陈园园 胡黎园 张可 张雪萍 曹云 杨琳 吴冰冰 周文浩 王瑾
(1.国家儿童医学中心/复旦大学附属儿科医院新生儿科,上海 201102;2.国家儿童医学中心/复旦大学附属儿科医院内分泌遗传代谢科,上海 201102;3.国家儿童医学中心/复旦大学附属儿科医院儿科研究所,上海 201102)

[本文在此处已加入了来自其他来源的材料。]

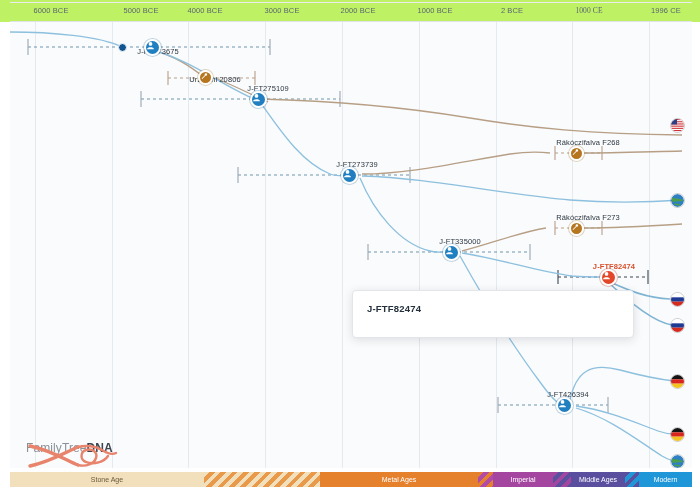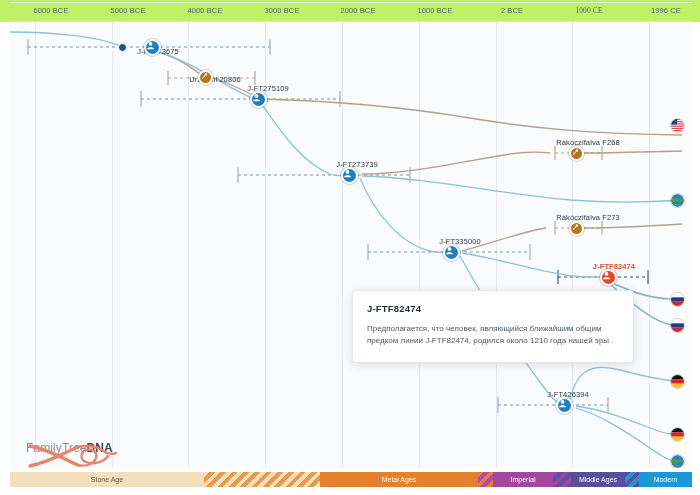"5000 BCE" div.tick-label { left: 128px -> 141px }
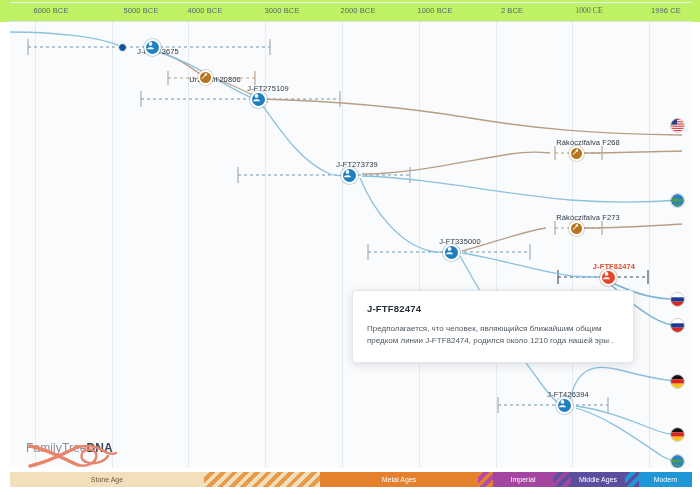"Предполагается, что человек, являющийся" div.tt-body { html: <div>Предполагается, что человек, являющийся ближайшим общим предком линии J-FTF82474, родился около 1210 года нашей эры .</div> -> none }
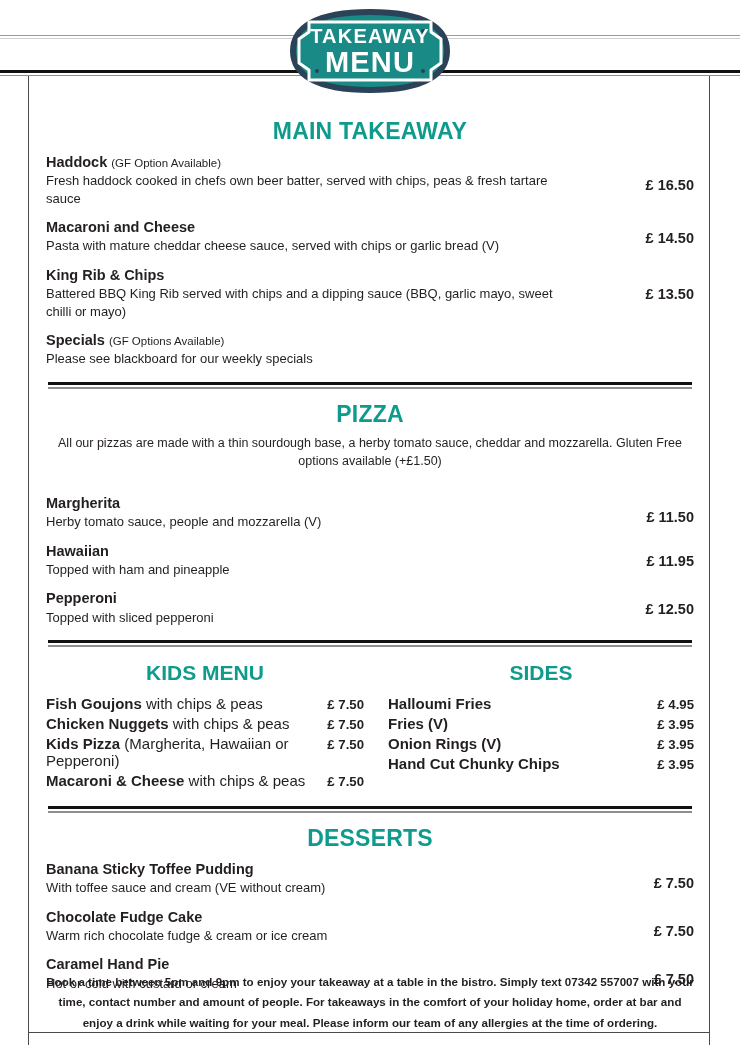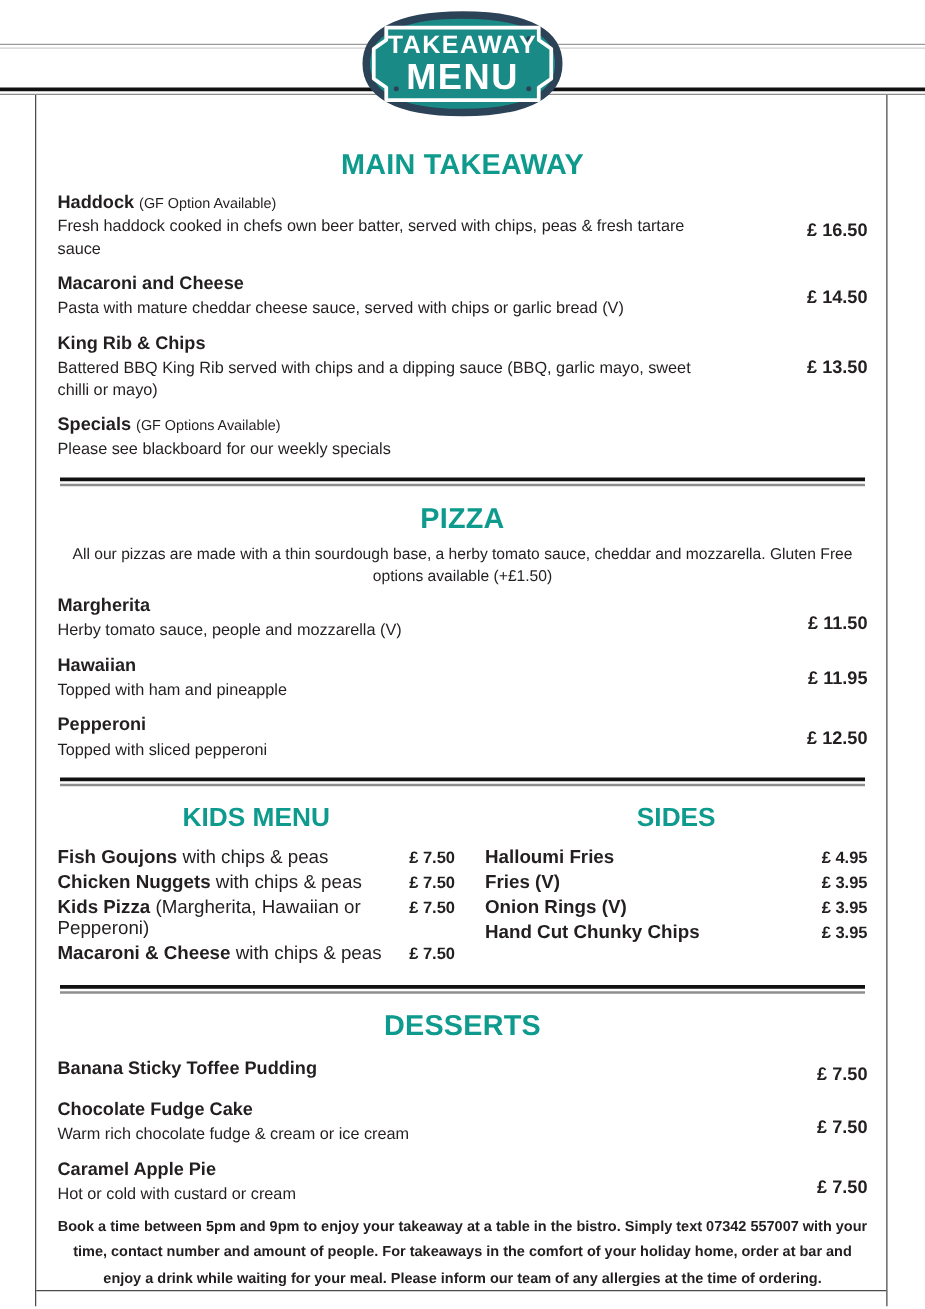"All our pizzas are made" .section-sub { margin: -2px 0 6px 0 -> -2px 0 24px 0 }
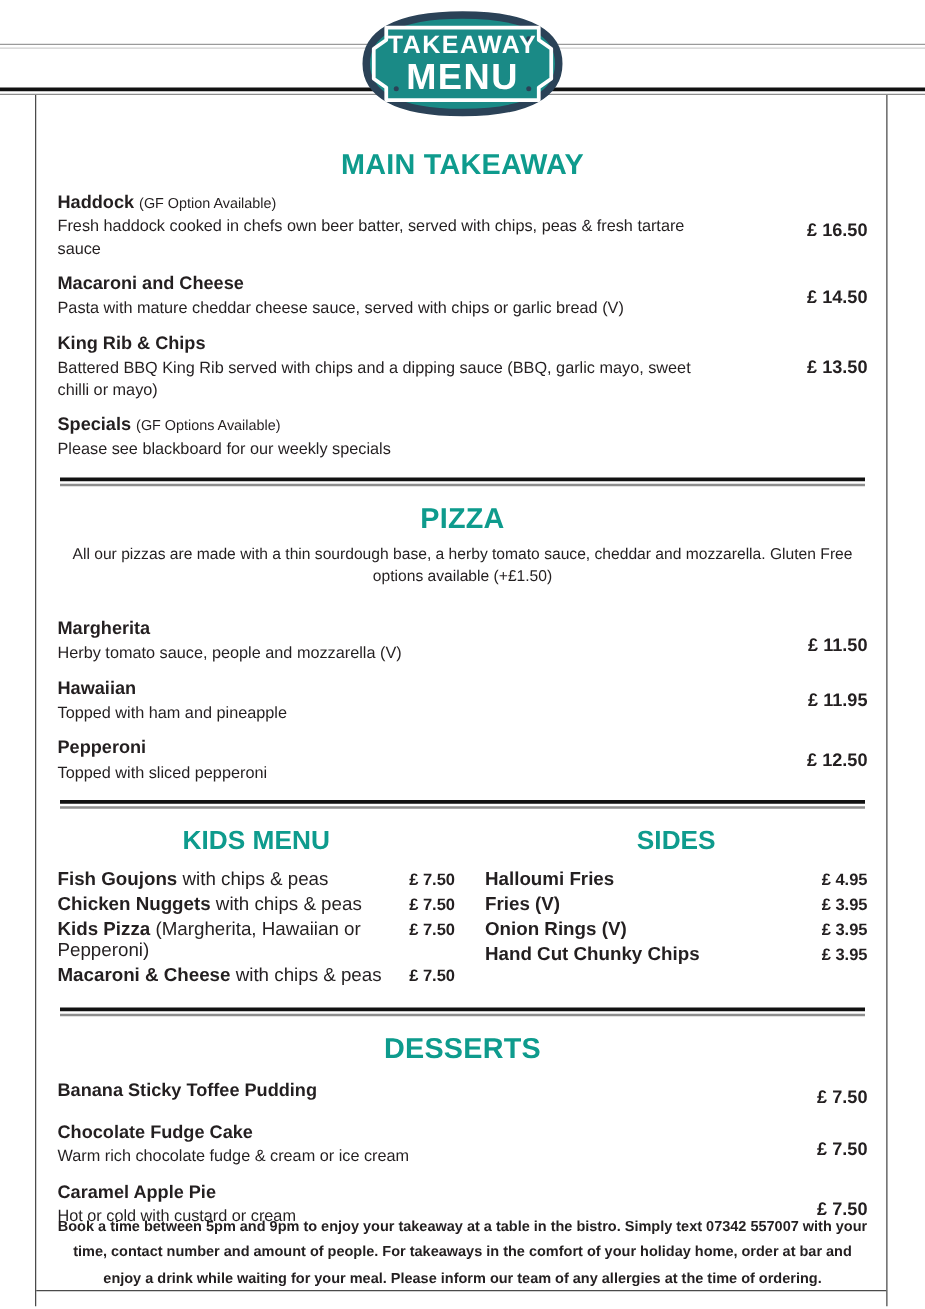"With toffee sauce and cream" div.item-desc { html: none -> <div>With toffee sauce and cream (VE without cream)</div> }
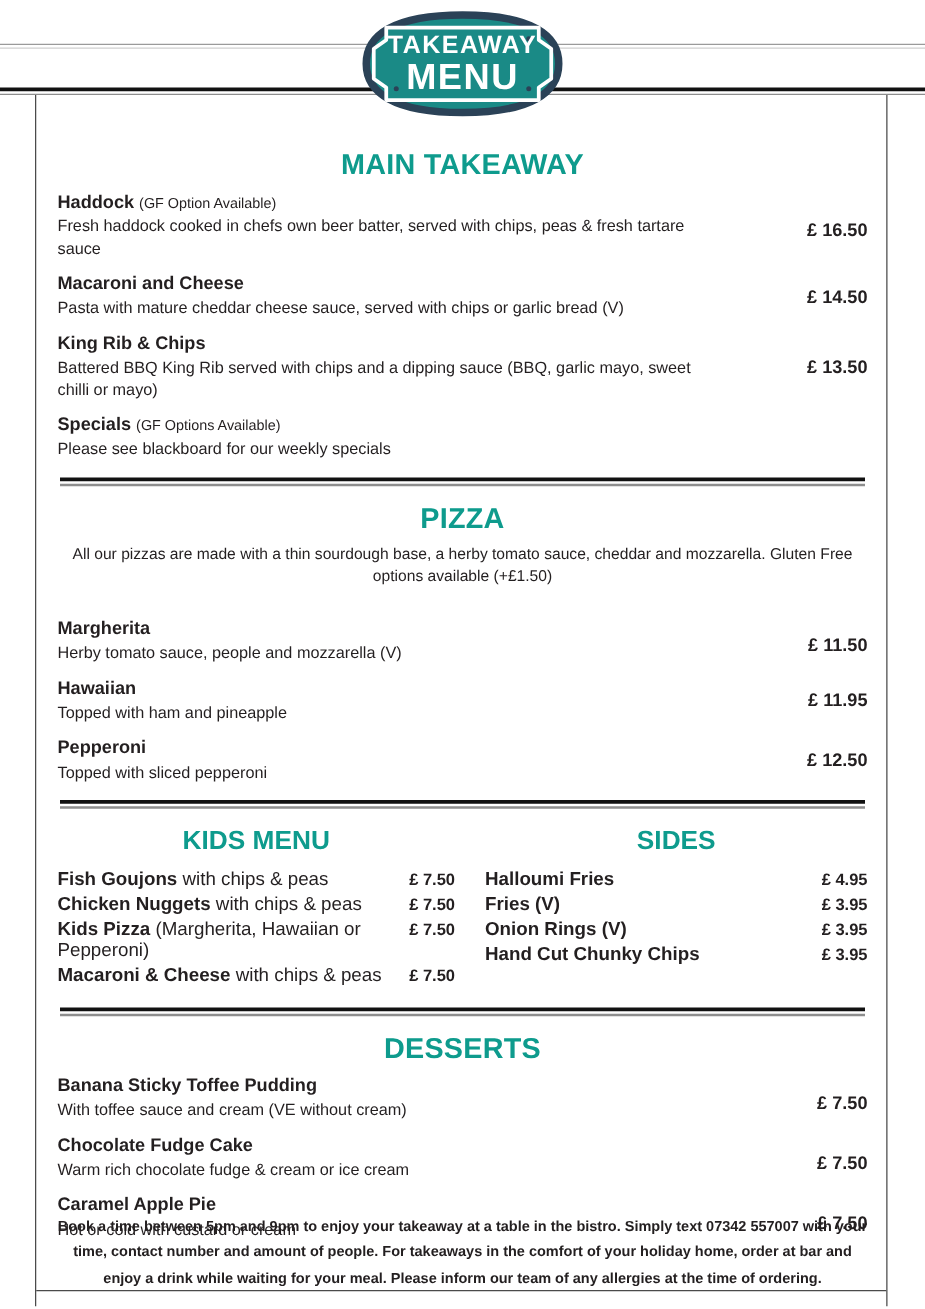"Caramel Apple Pie" div.item-name { text: Apple -> Hand }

高甘油三酯血症(hypertriglyceridemia)是一种常见疾病,是指甘油三酯水平高于相应年龄和性别的第95百分位数[1]。其病因通常是多因素的,包括遗传因素。高甘油三酯血症可以分为原发性和继发性两类:原发性高甘油三酯血症主要由遗传缺陷引起[2],继发性高甘油三酯血症可由高脂饮食、肥胖、糖尿病、甲状腺功能减退及雌激素和他莫昔芬等药物引起[3]。根据Fredrickson对高脂血症的分类[4-5],以乳糜微粒代谢受损为主的被称为Ⅰ型高脂蛋白血症,也称为家族性高乳糜微粒血症(familial chylomicronemia syndrome, FCS),是一种罕见的遗传性脂质疾病,是与脂蛋白脂肪酶(lipoprotein lipase, LPL)活性缺陷相关的单基因疾病,估计患病率为百万分之一[6-7]。已知的FCS 是由于编码LPL基因的两个等位基因失活突变或其他编码LPL活性所需蛋白的基因突变引起的,如载脂蛋白C-Ⅱ、载脂蛋白A-5、脂肪酶成熟因子1 和糖基磷脂酰肌醇高密度脂蛋白结合蛋白1,从而导致LPL活性丧失或其功能缺陷。其特征是血中甘油三酯水平重度升高,FCS患者的空腹甘油三酯水平可能比正常人高10~100倍[6-7]。FCS通常在儿童或青少年时期发病,表现为急性胰腺炎引起的腹痛,其他可逆性表现包括皮肤发疹性黄斑瘤、视网膜脂血症和肝脾大[8]。然而,在新生儿和婴幼儿,通常是在常规进行血液检查中偶然发现乳白色血浆而诊断[9],其临床表现与高脂蛋白血症不一定直接相关。本文报道1例新生儿期起病伴血性腹水的Ⅰ型高脂蛋白血症的多学科诊治经过。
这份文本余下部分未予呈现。